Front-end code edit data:
_ _ _ _ _

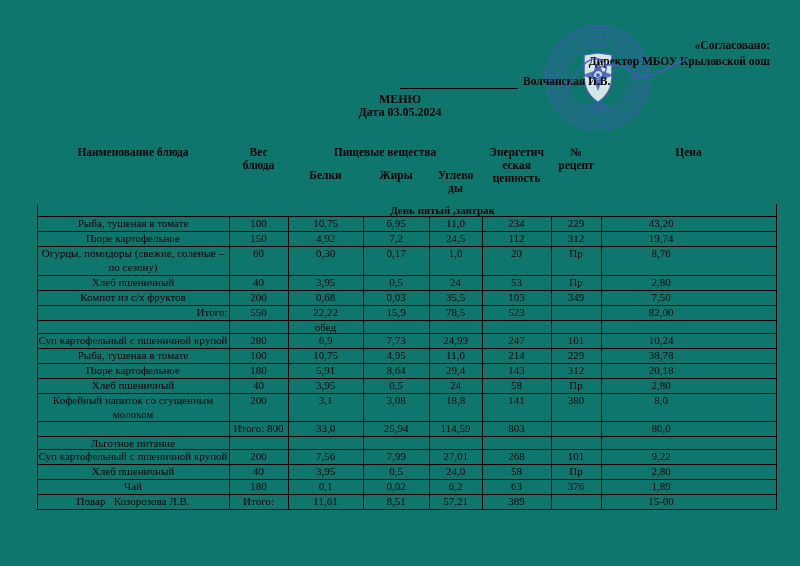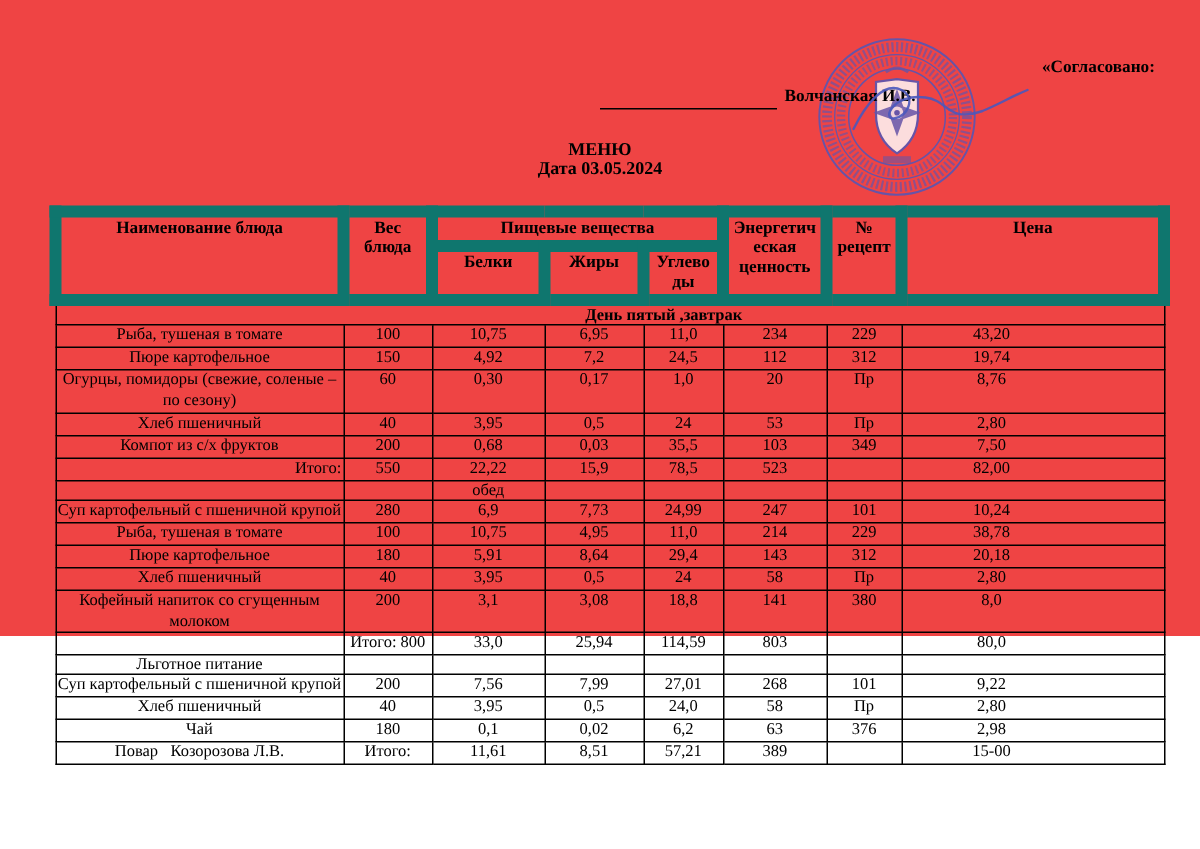--- a/index.html
+++ b/index.html
@@ -4,7 +4,7 @@
 <style>
   html,body{margin:0;padding:0;width:800px;height:566px;background:#fff;overflow:hidden;
     font-family:"Liberation Serif","DejaVu Serif",serif;color:#000;}
-  .page{position:relative;width:800px;height:424px;background:#ef4444;}
+  .page{position:relative;width:800px;height:566px;background:#0f766e;}
 
   
   .approval{position:absolute;top:37px;left:400px;width:370px;text-align:right;

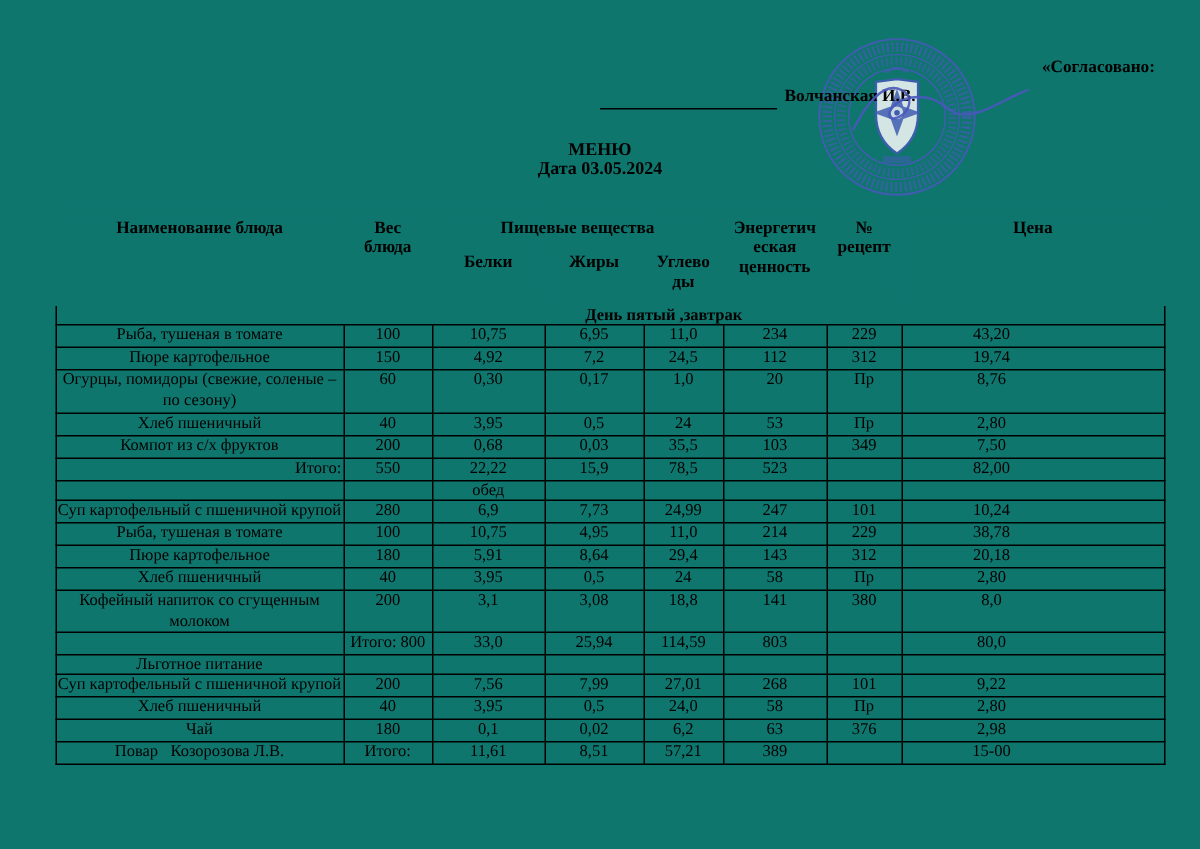--- a/index.html
+++ b/index.html
@@ -54,6 +54,7 @@
 
   <div class="approval">
     <div>«Согласовано:</div>
+    <div>Директор МБОУ Крыловской оош</div>
     <div class="sig-row">
       <span class="sig-line"></span>
       <span>Волчанская И.В.</span>

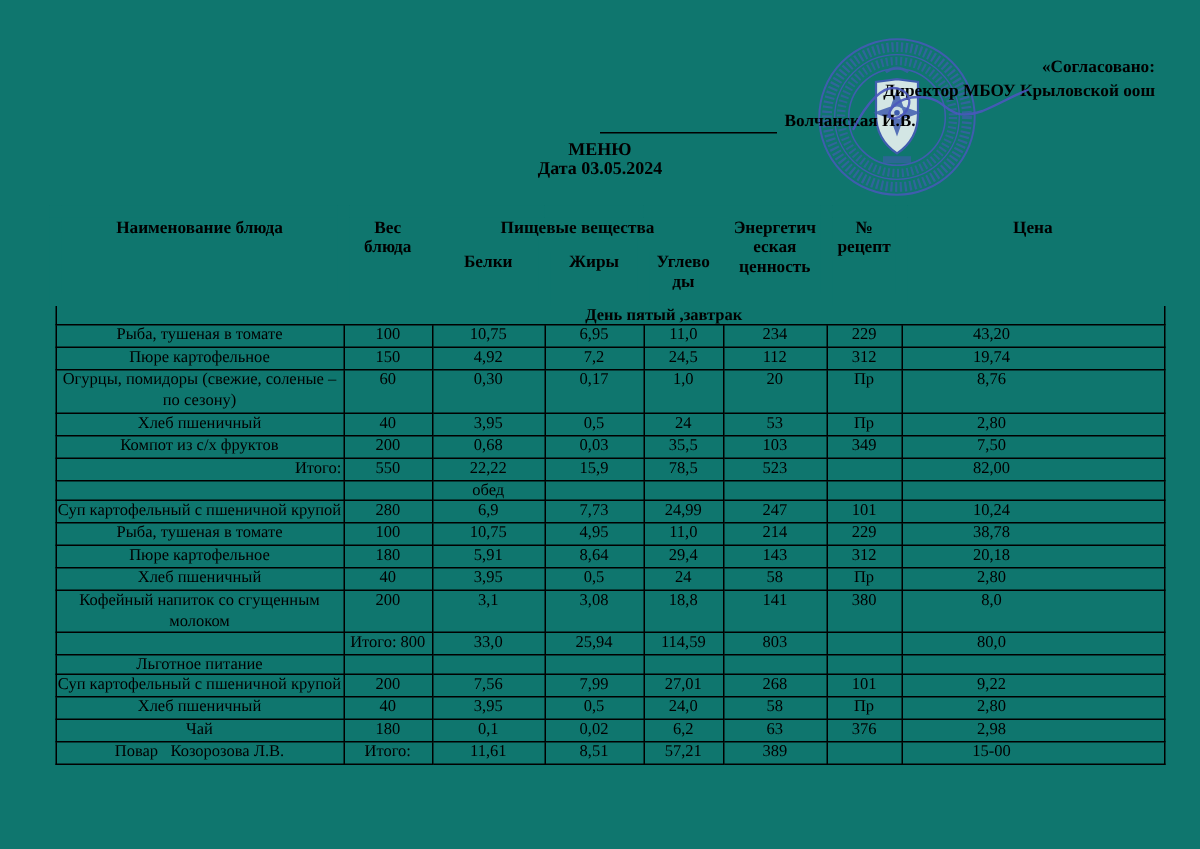--- a/index.html
+++ b/index.html
@@ -268,7 +268,7 @@
           <td>6,2</td>
           <td>63</td>
           <td>376</td>
-          <td>2,98</td>
+          <td>1,89</td>
         </tr>
         <tr>
           <td>Повар&nbsp;&nbsp; Козорозова Л.В.</td>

_ _ _ _ _

■ **WHAT IS NEEDED**:
Every entry above is to be copied verbatim, with the pictures removed.

■ **COMPLETED TASK**:
--- a/index.html
+++ b/index.html
@@ -4,7 +4,7 @@
 <style>
   html,body{margin:0;padding:0;width:800px;height:566px;background:#fff;overflow:hidden;
     font-family:"Liberation Serif","DejaVu Serif",serif;color:#000;}
-  .page{position:relative;width:800px;height:424px;background:#ef4444;}
+  .page{position:relative;width:800px;height:566px;background:#0f766e;}
 
   
   .approval{position:absolute;top:37px;left:400px;width:370px;text-align:right;

--- a/index.html
+++ b/index.html
@@ -54,6 +54,7 @@
 
   <div class="approval">
     <div>«Согласовано:</div>
+    <div>Директор МБОУ Крыловской оош</div>
     <div class="sig-row">
       <span class="sig-line"></span>
       <span>Волчанская И.В.</span>

--- a/index.html
+++ b/index.html
@@ -268,7 +268,7 @@
           <td>6,2</td>
           <td>63</td>
           <td>376</td>
-          <td>2,98</td>
+          <td>1,89</td>
         </tr>
         <tr>
           <td>Повар&nbsp;&nbsp; Козорозова Л.В.</td>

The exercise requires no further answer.